━━ Provided information ━━

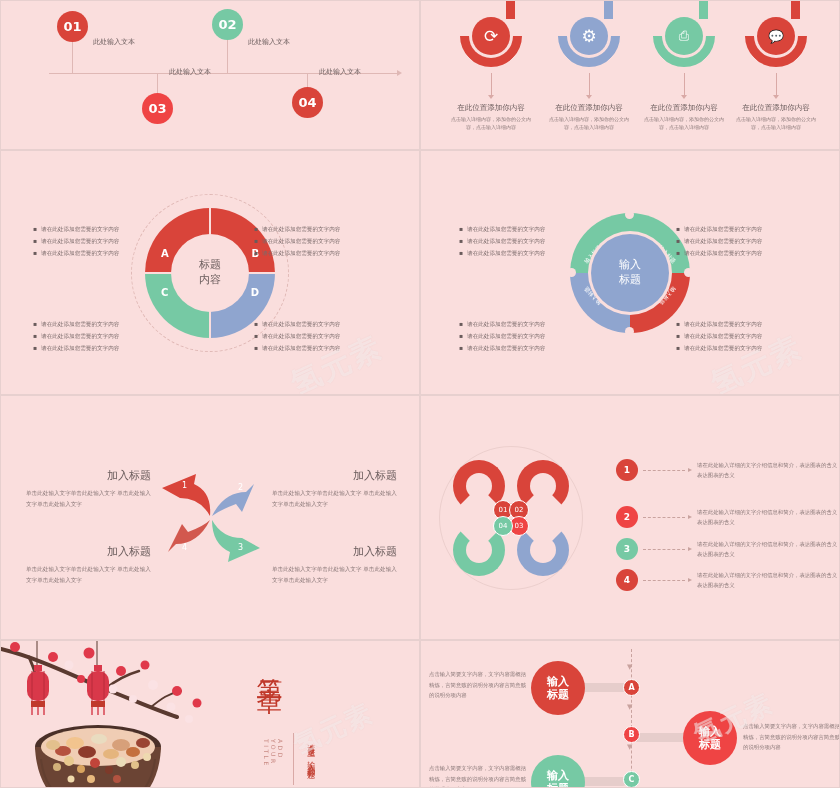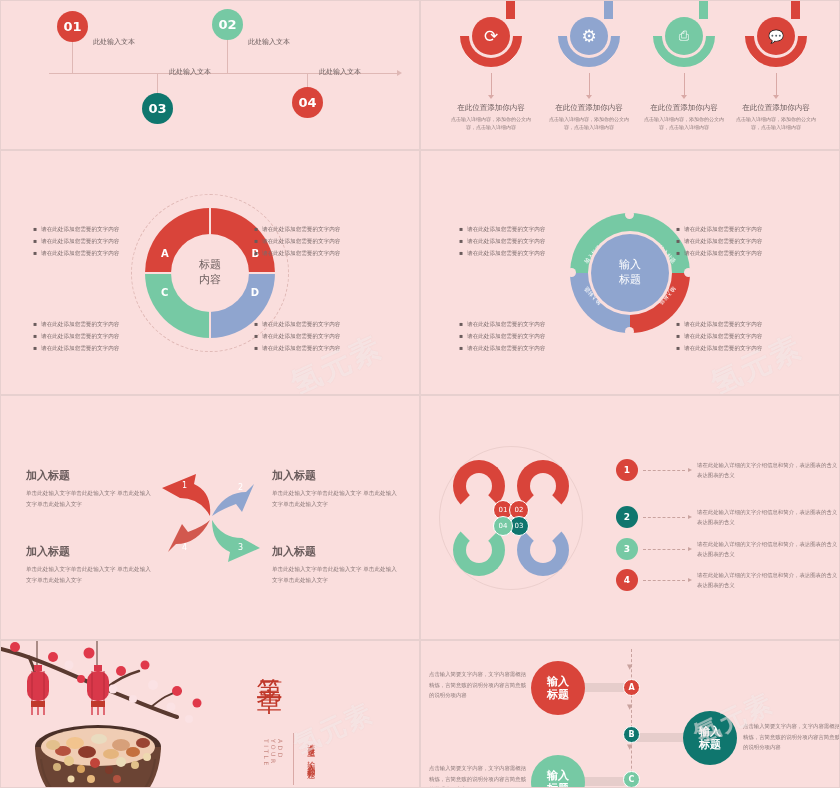--- a/index.html
+++ b/index.html
@@ -33,21 +33,21 @@
   .wm2{ right:30px; bottom:30px; font-size:30px; }
 
   
   .chip{
     border-radius:50%;
     display:flex; align-items:center; justify-content:center;
     color:#fff; font-weight:bold;
   }
   .red{background:#d9443a;}
   .grn{background:#76c9a4;}
-  .blu{background:#0f766e;}
+  .blu{background:#ef4444;}
 
   
   .s1 .axis{ position:absolute; left:48px; top:72px; width:350px; height:1px; background:#dfb8b5; }
   .s1 .arrow{ position:absolute; left:396px; top:69px; width:0;height:0;
     border-left:5px solid #dfb8b5; border-top:3px solid transparent; border-bottom:3px solid transparent;}
   .s1 .stem{ position:absolute; width:1px; background:#dfb8b5; }
   .s1 .node{ position:absolute; width:31px;height:31px; font-size:13px; }
   .s1 .lbl{ position:absolute; font-size:7px; color:#6a5c5c; white-space:nowrap; }
 
   
@@ -100,21 +100,21 @@
   .pz .core{position:absolute;left:21px;top:21px;width:78px;height:78px;border-radius:50%;
     background:#8fa5cf;display:flex;flex-direction:column;align-items:center;justify-content:center;
     color:#fff;font-size:11px;line-height:1.35;box-shadow:0 0 0 3px #fadedd;}
   .pz .tab{position:absolute;width:9px;height:9px;border-radius:50%;background:#fadedd;}
   .pz .slabel{position:absolute;font-size:5.5px;color:#fff;white-space:nowrap;}
 
   
   .pw{ position:absolute; left:50%;top:50%;transform:translate(-50%,-50%);width:120px;height:120px;}
   .pw svg{display:block;}
   .cap{ position:absolute; width:125px;}
-  .cap h4{font-size:11px;color:#6a5c5c;font-weight:bold;text-align:left;margin-bottom:5px;}
+  .cap h4{font-size:11px;color:#6a5c5c;font-weight:normal;text-align:right;margin-bottom:5px;}
   .cap p{font-size:5.6px;color:#8a7878;line-height:1.9;}
 
   
   .fr{ position:absolute; left:30px; top:50%; transform:translateY(-50%); width:120px;height:120px;}
   .fr .out{position:absolute;inset:-12px;border:1px solid #eccfcd;border-radius:50%;}
   .ringlet{position:absolute;width:52px;height:52px;border-radius:50%;border:13px solid #d9443a;}
   .ringlet.a{left:2px;top:2px;border-bottom-color:transparent;}
   .ringlet.b{right:2px;top:2px;border-bottom-color:transparent;}
   .ringlet.c{left:2px;bottom:2px;border-top-color:transparent;border-color:#76c9a4;border-top-color:transparent;}
   .ringlet.d{right:2px;bottom:2px;border-color:#8fa5cf;border-top-color:transparent;}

━━━

### Requirement
Go through the records above and, whenever a line includes the word "transform", copy it.

### Task result
   .pw{ position:absolute; left:50%;top:50%;transform:translate(-50%,-50%);width:120px;height:120px;}
   .fr{ position:absolute; left:30px; top:50%; transform:translateY(-50%); width:120px;height:120px;}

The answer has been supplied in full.